大容量のものもありますが、まずは少量で試してみるのがおすすめです▼
対策6. プランターの位置を定期的に移動させる


ずっと同じ位置にプランターがあると、表面の土は乾いてもプランターの底がなかなか乾燥しません。プランター内の水がしっかり乾くように、定期的にプランターの位置を変えましょう。
「プランターが重くて移動が大変」「場所的に移動させられない」という場合は、スタンドを使ってプランター底の通気性を上げるといいですよ。
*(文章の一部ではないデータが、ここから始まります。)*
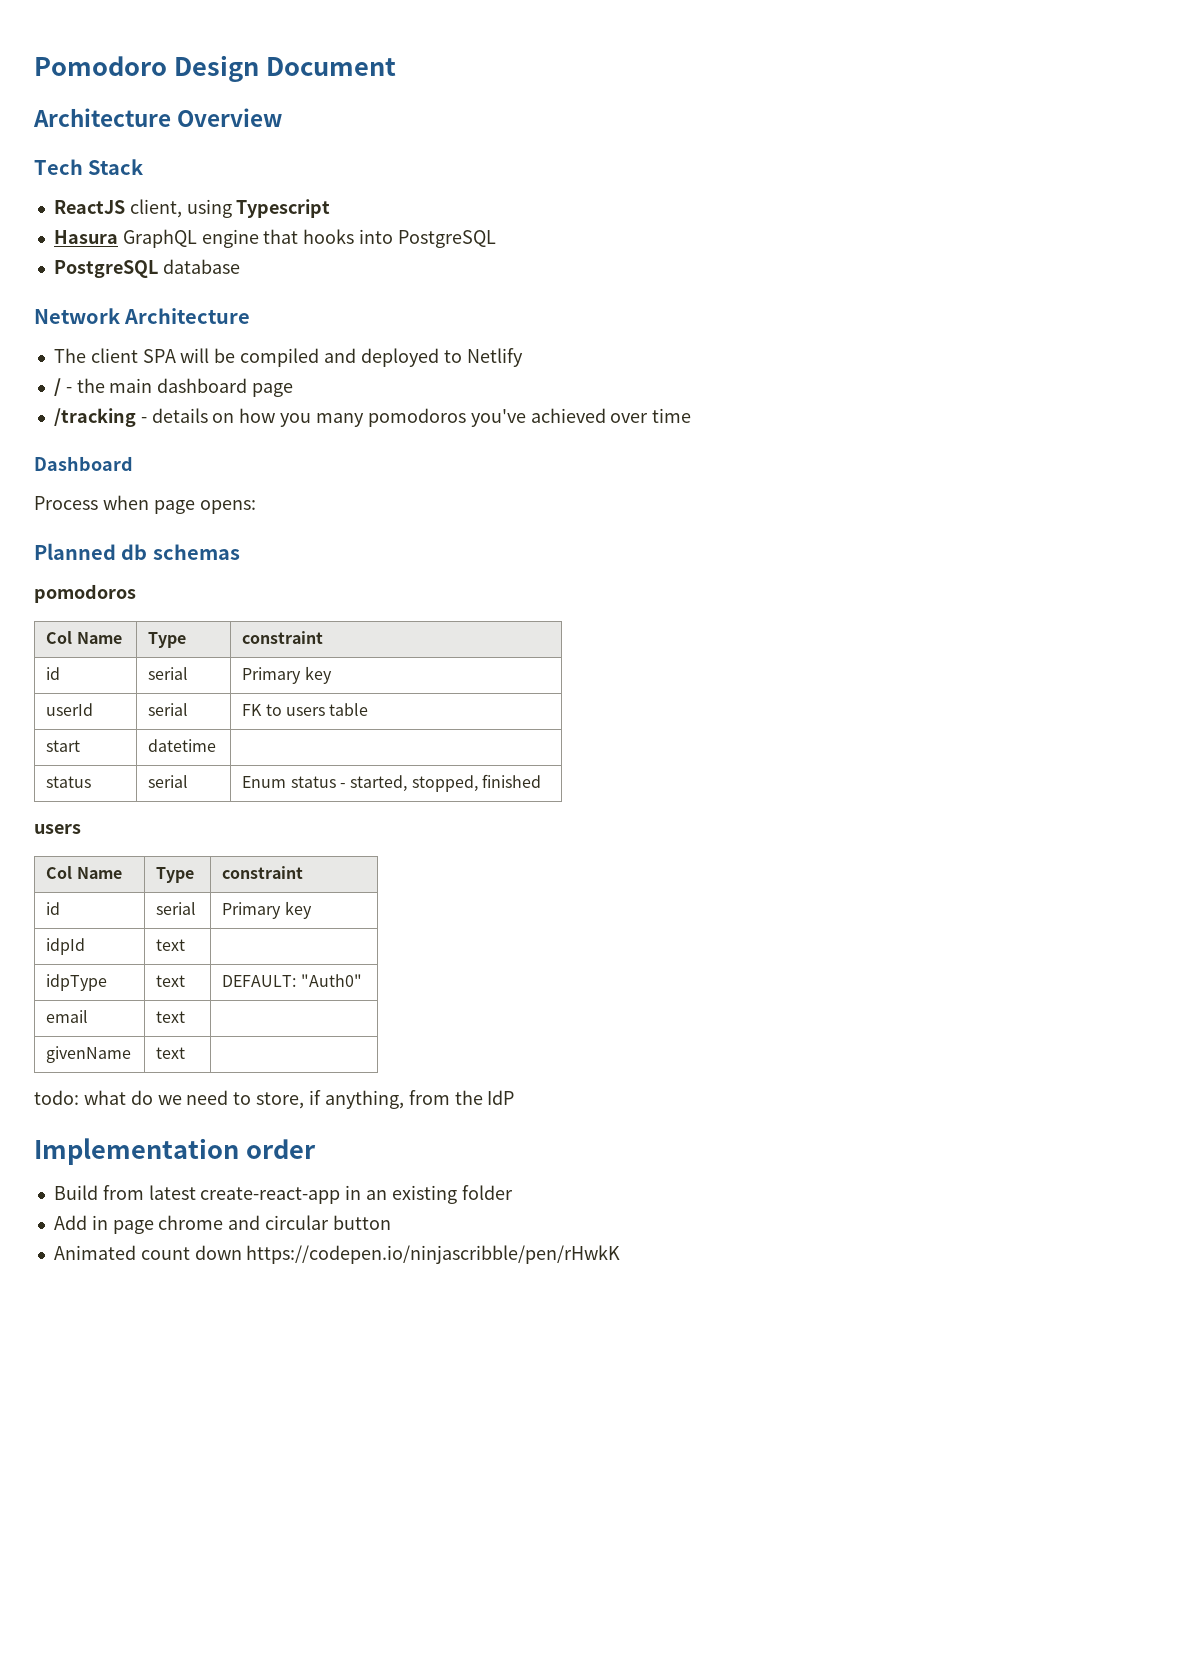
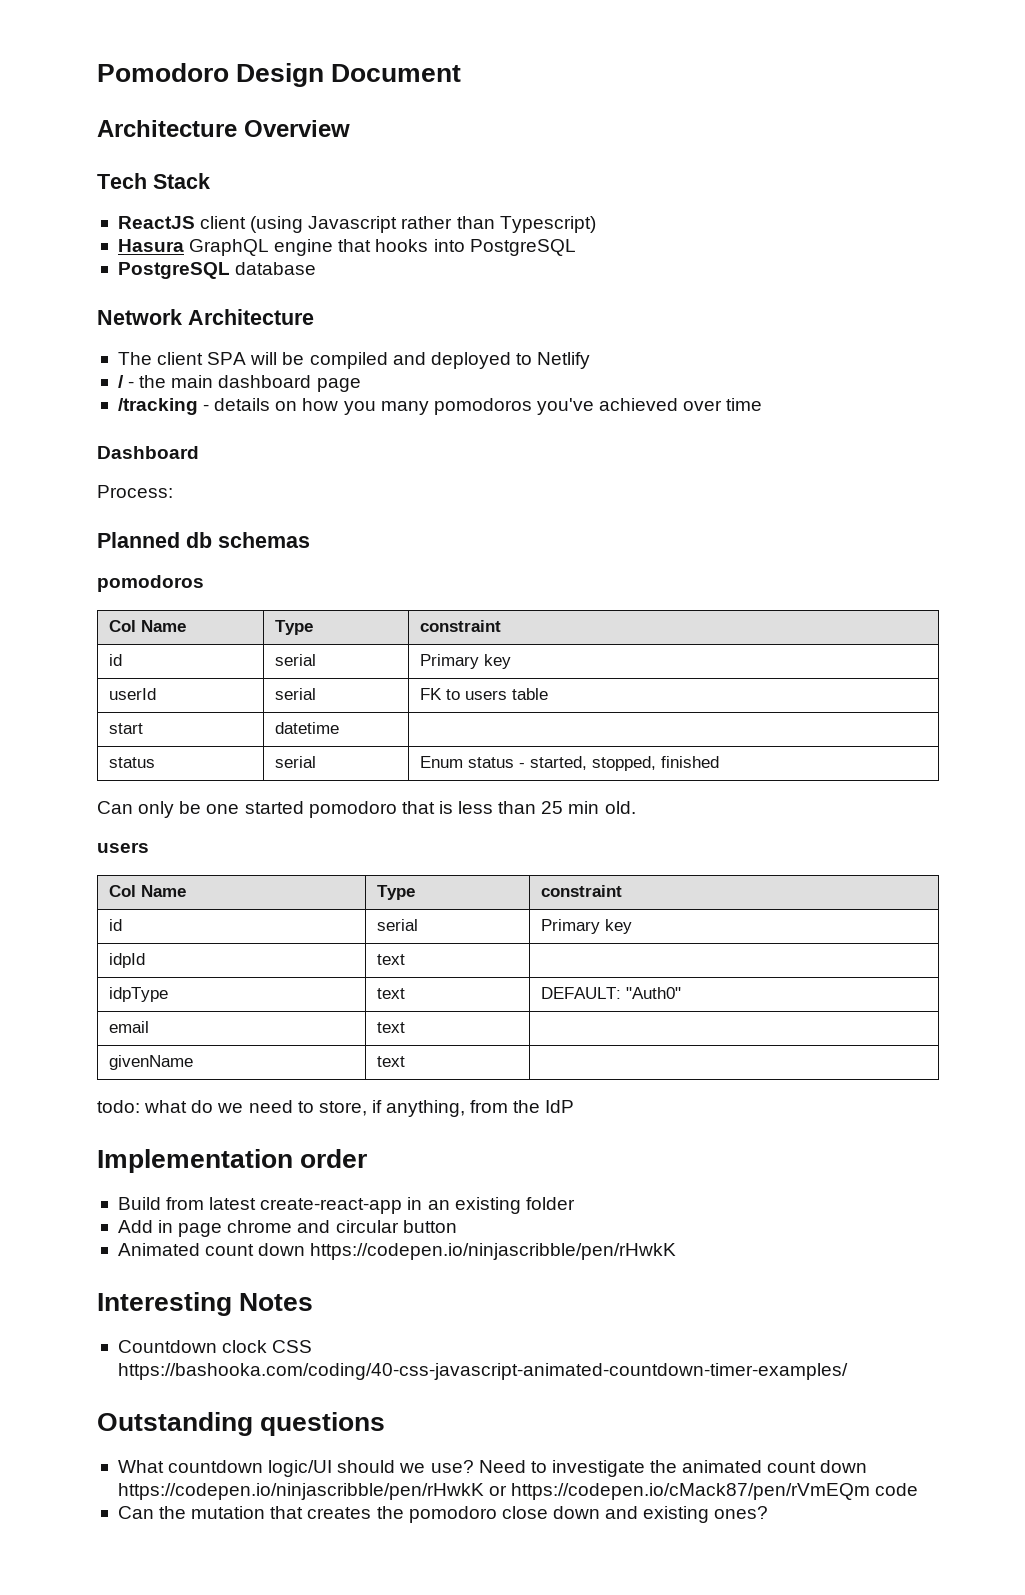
[129,199,331,218] client, using Typescript -> [200,216,596,233] client (using Javascript rather than Typescript)
[34,495,256,514] Process when page opens: -> [97,485,173,498] Process:
(542, 781) none -> [97,801,636,818] // Can only be one started pomodoro that is less than 25 min old.
(621, 1254) none -> [97,1292,314,1316] [117,1340,313,1353] [117,1363,848,1380] [97,1412,386,1436] [117,1460,868,1477] [117,1483,919,1500] [117,1506,769,1523] // Interesting Notes // Countdown clock CSS https://bashooka.com/coding/40-css-javascript-animated-countdown-timer-examples/ // Outstanding questions // What countdown logic/UI should we use? Need to investigate the animated count down https://codepen.io/ninjascribble/pen/rHwkK or https://codepen.io/cMack87/pen/rVmEQm code // Can the mutation that creates the pomodoro close down and existing ones?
ブラックベースは、リーズナブルなうえにいろんな形のプランターに対応できて便利です。いくつかサイズ展開があるので、お好みの大きさを選んでくださいね▼
根腐れは家庭菜園あるある!原因を知ってしっかり対策しよう
根腐れは、決して珍しいトラブルではありません。どちらかというと家庭菜園でよく起こるトラブルなので、原因を正しく理解してしっかり対策を講じることが大切です。
一度根腐れしてしまった野菜を放置していると、みるみる元気を失い最終的に枯れてしまいます。野菜を元気に育てておいしくいただくためにも、根腐れ対策に効果的な資材・グッズを活用しながら上手に対策してください。
※家庭菜園は、人によってやり方が異なります。当サイトの内容は筆者の知識・経験に基づいたものであり、他の人のやり方や考え方が間違っていると指摘するものではありません。